Al llegar al fondo descubrí otro signo del hombre. Vi el primer camino que encontramos, un rugoso camino para tartanas y carretas, que habían dejado sus profundas roderas sobre el terreno calizo. Lo atravesamos y rodeamos un cerro más. Había allí otros signos de la existencia humana. Dos chiquillos salieron corriendo de una zanja; al parecer estaban apostados como vigías para dar aviso de que nos acercábamos. Dieron unas voces y echaron a correr por delante de nosotros, tomando un atajo que tal vez solo ellos conocieran. Trazamos otra curva en torno a una de las revueltas del valle y atravesamos un barranco. Pensé que era mi deber familiarizarme con los nombres de la comarca. ¿Cómo se llamaba el barranco? «¡El Espolón del Gallo!». ¿Y aquel cerro tan alto, a mi derecha? «¡El Otero!». Al cabo de otros cinco minutos de marcha vimos nuestra primera casa, una casa pequeña y aislada, hecha de cantiles de los cerros colindantes y argamasa. ¿También tenía nombre? En efecto. Se llamaba «Browndown»[1]. Tras otros diez minutos de marcha, a lo largo de los cuales nos adentramos cada vez más por las misteriosas y verdecientes revueltas del valle, por fin sobrevino el gran acontecimiento del día. El mozo de Finch señaló allá delante con la fusta y, sin variar su costumbre de expresarse con tres palabras bien breves incluso en un momento tan trascendente, dijo:

—¡Ya estamos aquí!

¡Así que eso es Dimchurch! Me sacudo el polvo calizo que se me ha pegado al dobladillo del vestido. Echo en falta al menos un espejo para verme, pero es en vano. La población (en número de unos cinco o seis habitantes) se ha reunido al recibir el aviso de los dos vigías, y me corresponde en calidad de mujer producir la mejor impresión de mí que me sea humanamente posible. Avanzamos por el estrecho camino. Sonrío a la población; la población, por su parte, me mira fijamente. A un lado veo que hay tres o cuatro casas de campo y un prado espacioso, aparte de una posada o taberna que se llama Las Manos Cruzadas, y otro prado; también veo una minúscula carnicería llena de sanguinolentos entresijos de oveja sobre una fuente de loza azul que hay en la ventana que hace las veces de escaparate, sin más viandas que esas, y más allá nada más que el campo abierto y de nuevo las colinas, que señalan el final del pueblo al menos por este flanco. Al otro lado, durante un buen trecho no hay más que un largo murete de piedras toscas que guarda los cobertizos de una granja algo alejada. Más allá aparece otro grupo de casas de campo, en una de las cuales resalta el sello de la civilización en forma de oficina de correos. En la oficina de correos se expenden asimismo los artículos de primera necesidad, ya sea calzado o panceta, galletas o telas, enaguas de crinolina o libros de religión. Más allá se ve otro murete de piedra, un jardín y una casa particular que se proclamaba sin duda como la casa rectoral. Todavía más allá, sobre una loma elevada por encima del pueblo, una iglesia aislada del resto, rematada por una minúscula torre circular retechada por una especie de apagavelas de teja roja. Detrás, las colinas y el cielo abierto. ¡Y eso es Dimchurch!
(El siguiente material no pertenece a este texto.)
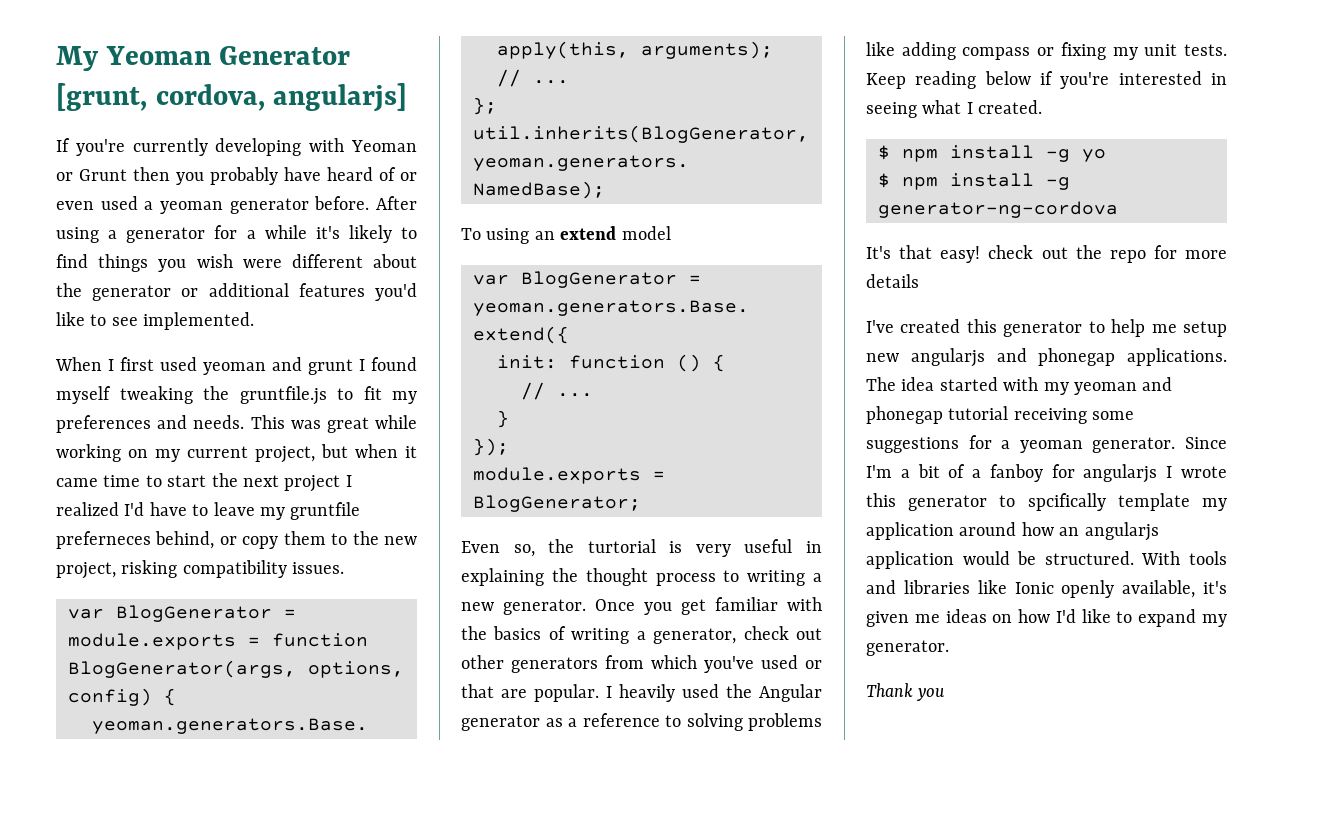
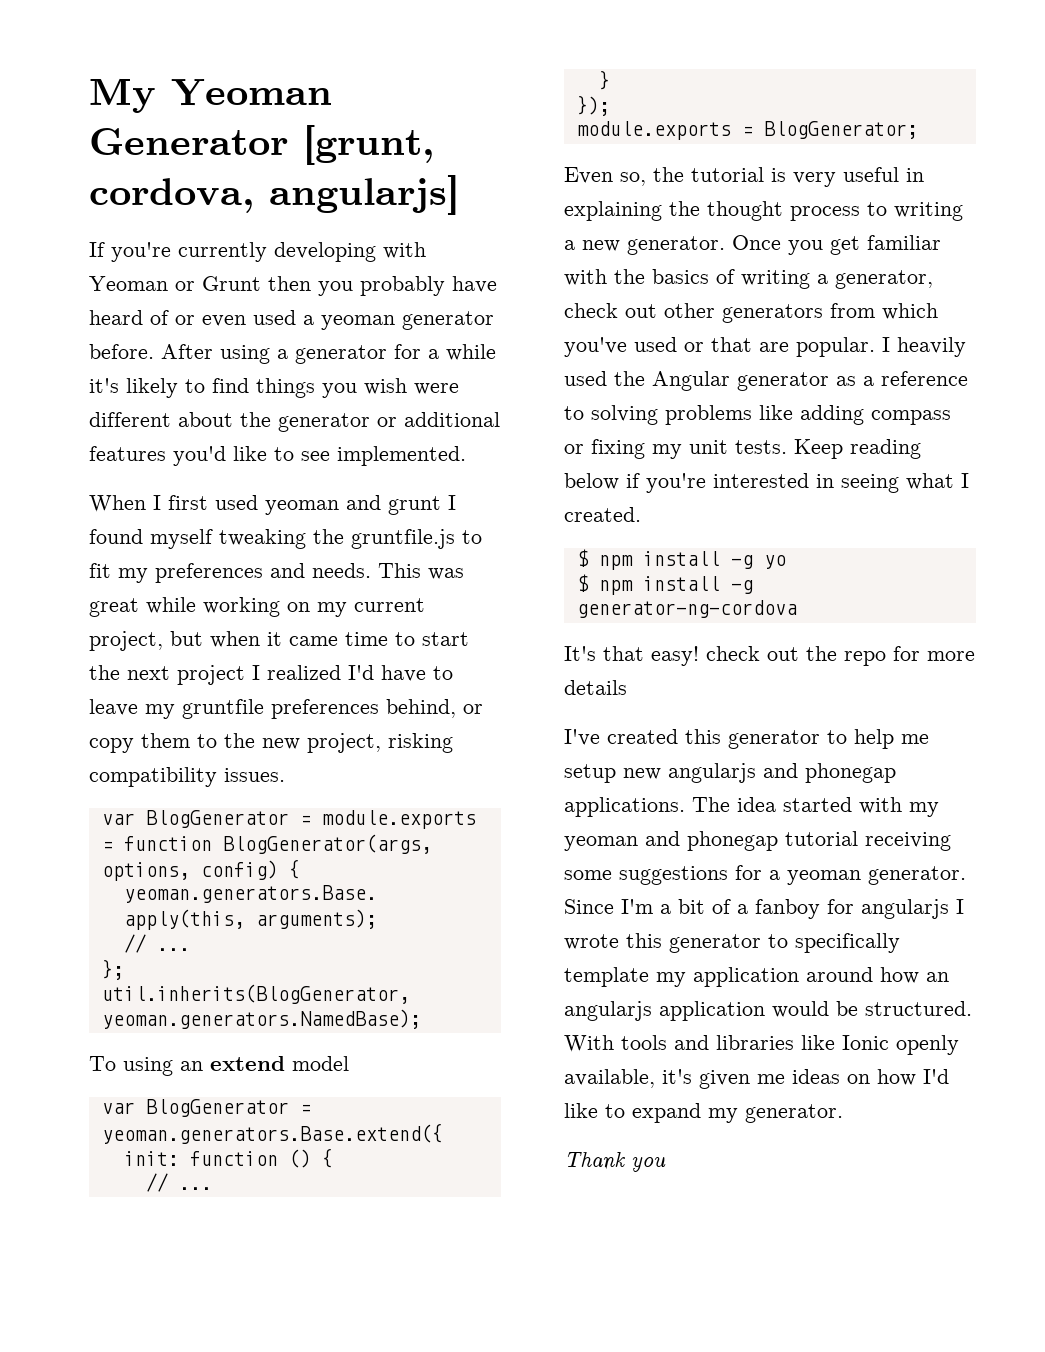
[56,531,151,549] preferneces -> [271,699,379,719] preferences
[587,539,656,553] turtorial -> [691,167,764,182] tutorial
[1027,493,1106,511] spcifically -> [795,933,900,953] specifically

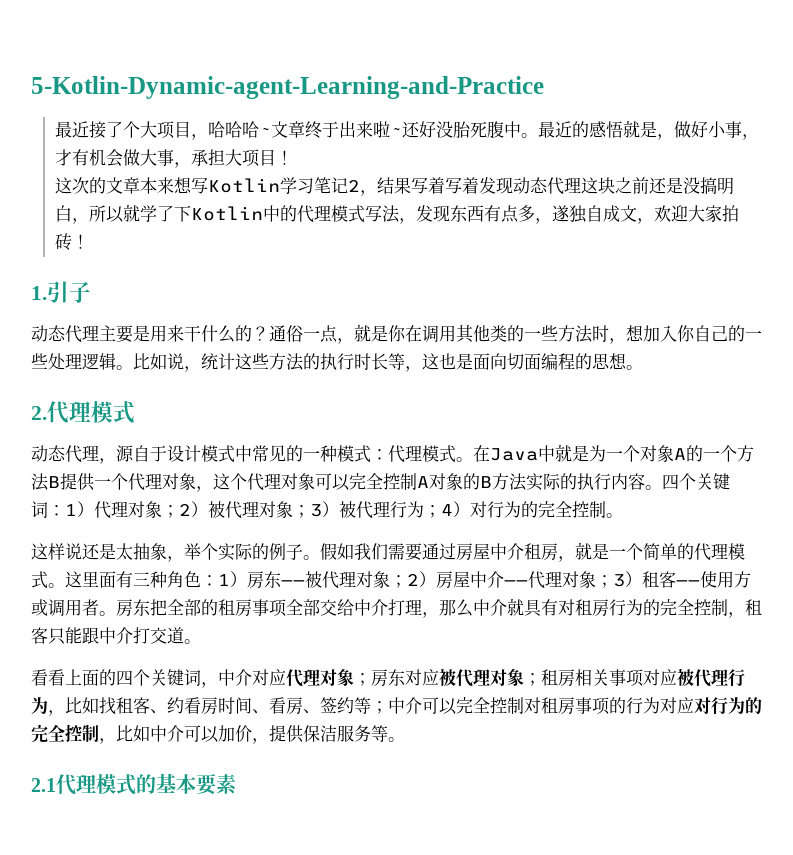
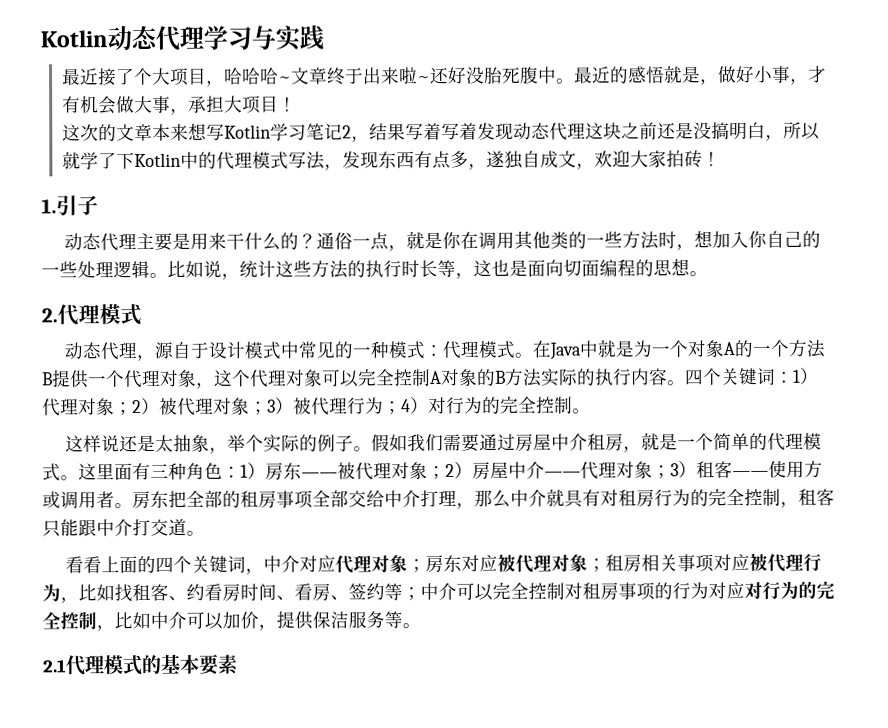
[31,76,544,99] 5-Kotlin-Dynamic-agent-Learning-and-Practice -> [40,25,324,51] Kotlin动态代理学习与实践

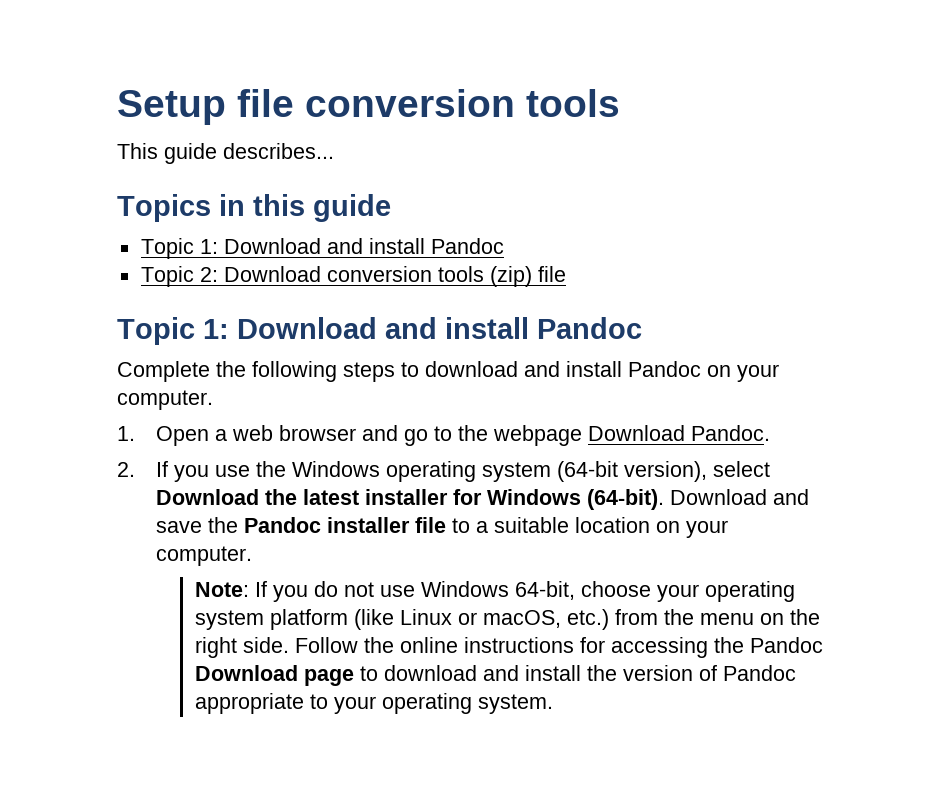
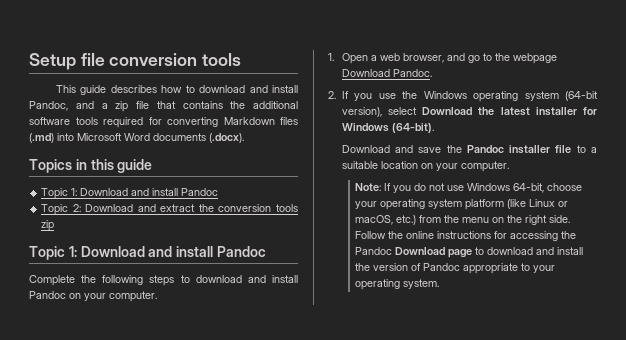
[223,143,334,159] describes... -> [110,85,298,93] [29,101,298,112] [29,117,298,128] [29,133,244,143] describes how to download and install Pandoc, and a zip file that contains the additional software tools required for converting Markdown files (.md) into Microsoft Word documents (.docx).
[326,266,566,287] conversion tools (zip) file -> [137,204,298,212] [41,220,55,231] and extract the conversion tools zip
[278,425,356,441] browser -> [402,53,444,63] browser,
(664, 499) none -> (434, 128) //

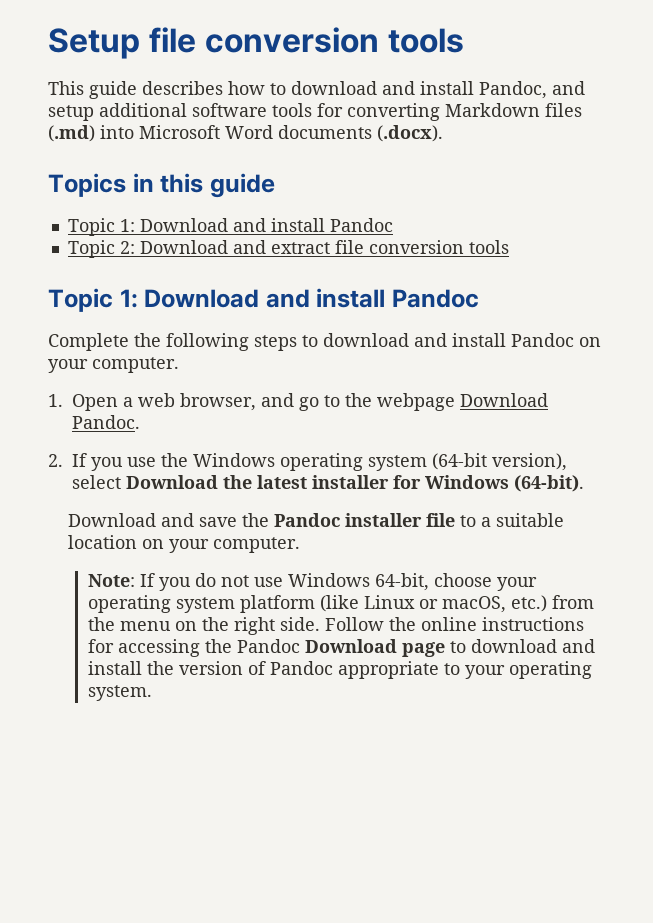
[101,101,246,112] a zip file that contains the -> [48,105,94,121] setup
[103,117,143,128] required -> (312, 110) none
[198,204,298,212] [41,220,55,231] the conversion tools zip -> [334,240,509,254] file conversion tools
En cuanto a sus habitantes, ¿qué diré? Supongo que debo decir la verdad.

Me fijé en que había un caballero de buena cuna entre los lugareños, y era un perro pastor. Él solo me hizo los honores. Tenía un rabo corto, que meneó para saludarme con extrema dificultad, y una cara bonachona, blanca y negra, que me arrimó amistosamente a la mano. «Sea bienvenida, madame Pratolungo, a Dimchurch; tenga la bondad de disculpar a estos labriegos, hombres y mujeres por igual, que han salido a mirarla boquiabiertos. El buen Dios que nos ha hecho a todos también los hizo a ellos, ¡pero ya ve usted, no ha tenido el mismo éxito que al hacernos a usted y a mí!». Resulta que soy una de las contadas personas que son capaces de leer el lenguaje de los perros tal como se escribe en las caras de los perros. Y en esta ocasión traduzco como es debido el lenguaje del caballero pastor ovejero.

Abrimos la puerta de la rectoría y entramos. Así llegó prósperamente a término mi viaje por tierra, a través de las colinas del sur de Inglaterra.